Your task: Using the data beneath this instruction, retype only the lines from the one that contains "08-09 G8 HOLDEN" down to the one that contains "total: 1256.00 -> 1115.00", both included, exactly as they appear.

Data supplied:
======

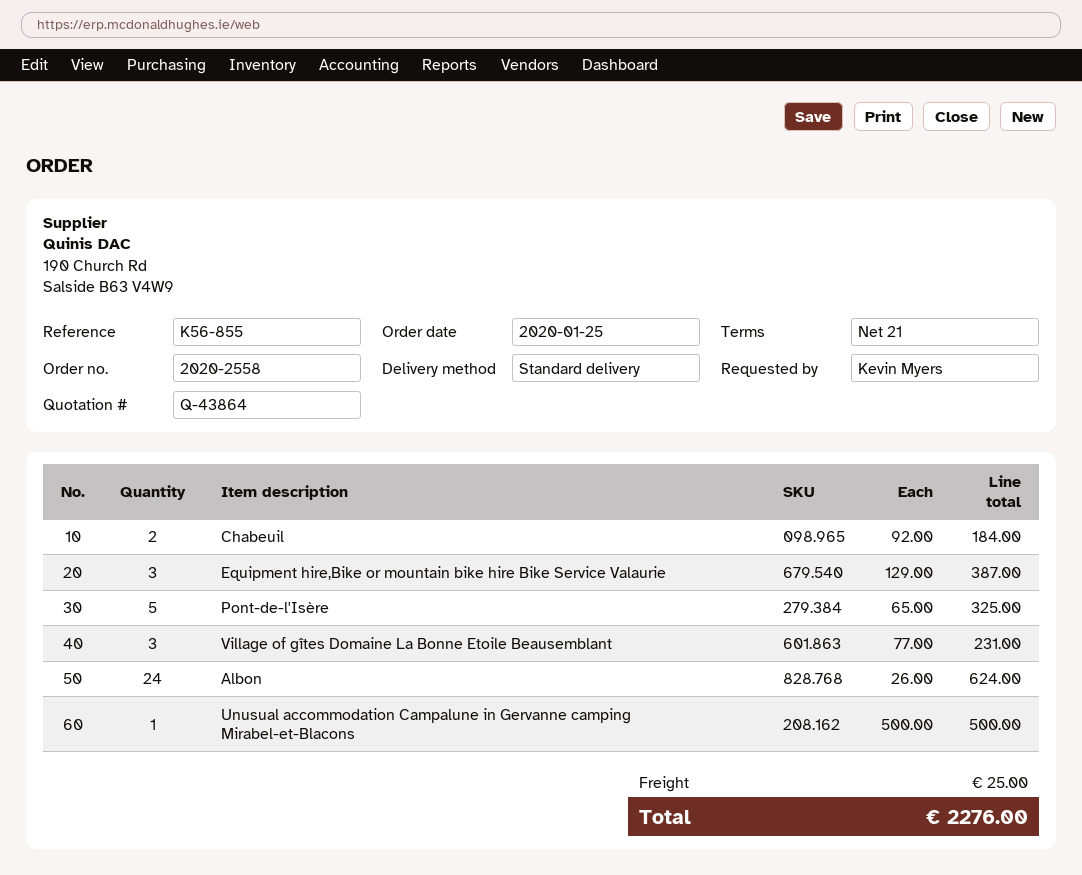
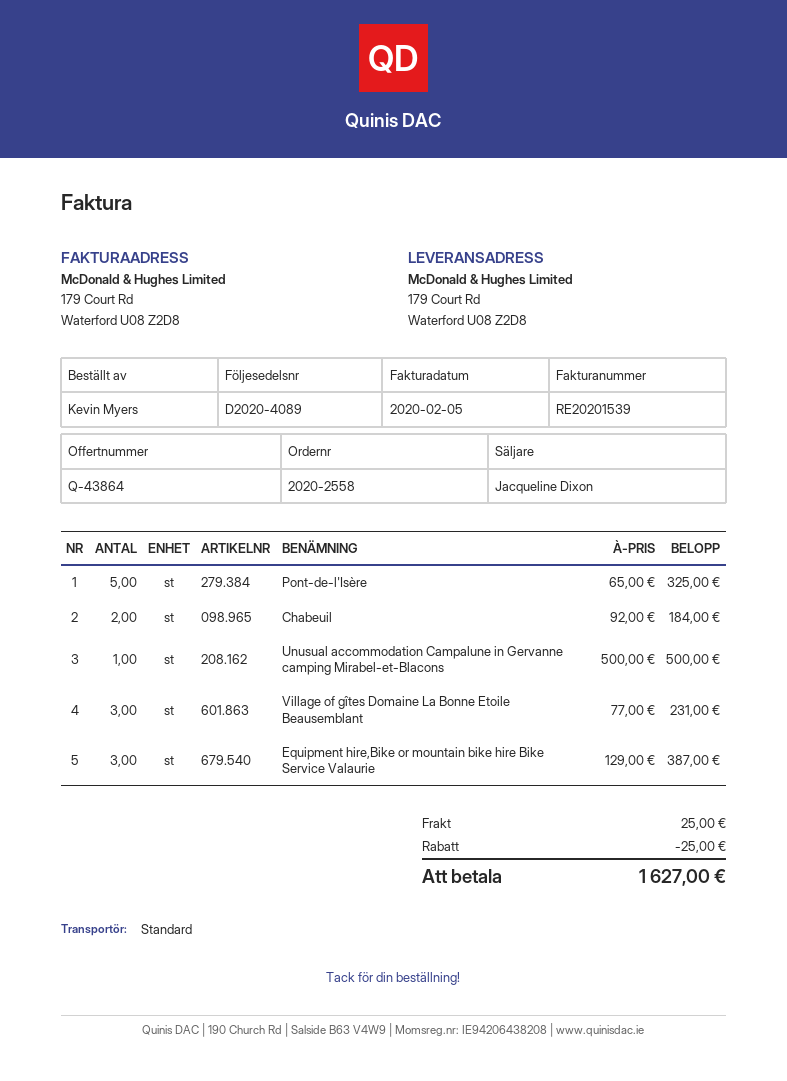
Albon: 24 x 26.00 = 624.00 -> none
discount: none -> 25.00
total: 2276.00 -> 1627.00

======

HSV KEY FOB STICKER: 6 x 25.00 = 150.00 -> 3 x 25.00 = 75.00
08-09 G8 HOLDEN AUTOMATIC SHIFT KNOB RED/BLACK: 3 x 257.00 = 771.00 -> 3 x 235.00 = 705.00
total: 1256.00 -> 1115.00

======

Written solution:
08-09 G8 HOLDEN AUTOMATIC SHIFT KNOB RED/BLACK: 3 x 257.00 = 771.00 -> 3 x 235.00 = 705.00
total: 1256.00 -> 1115.00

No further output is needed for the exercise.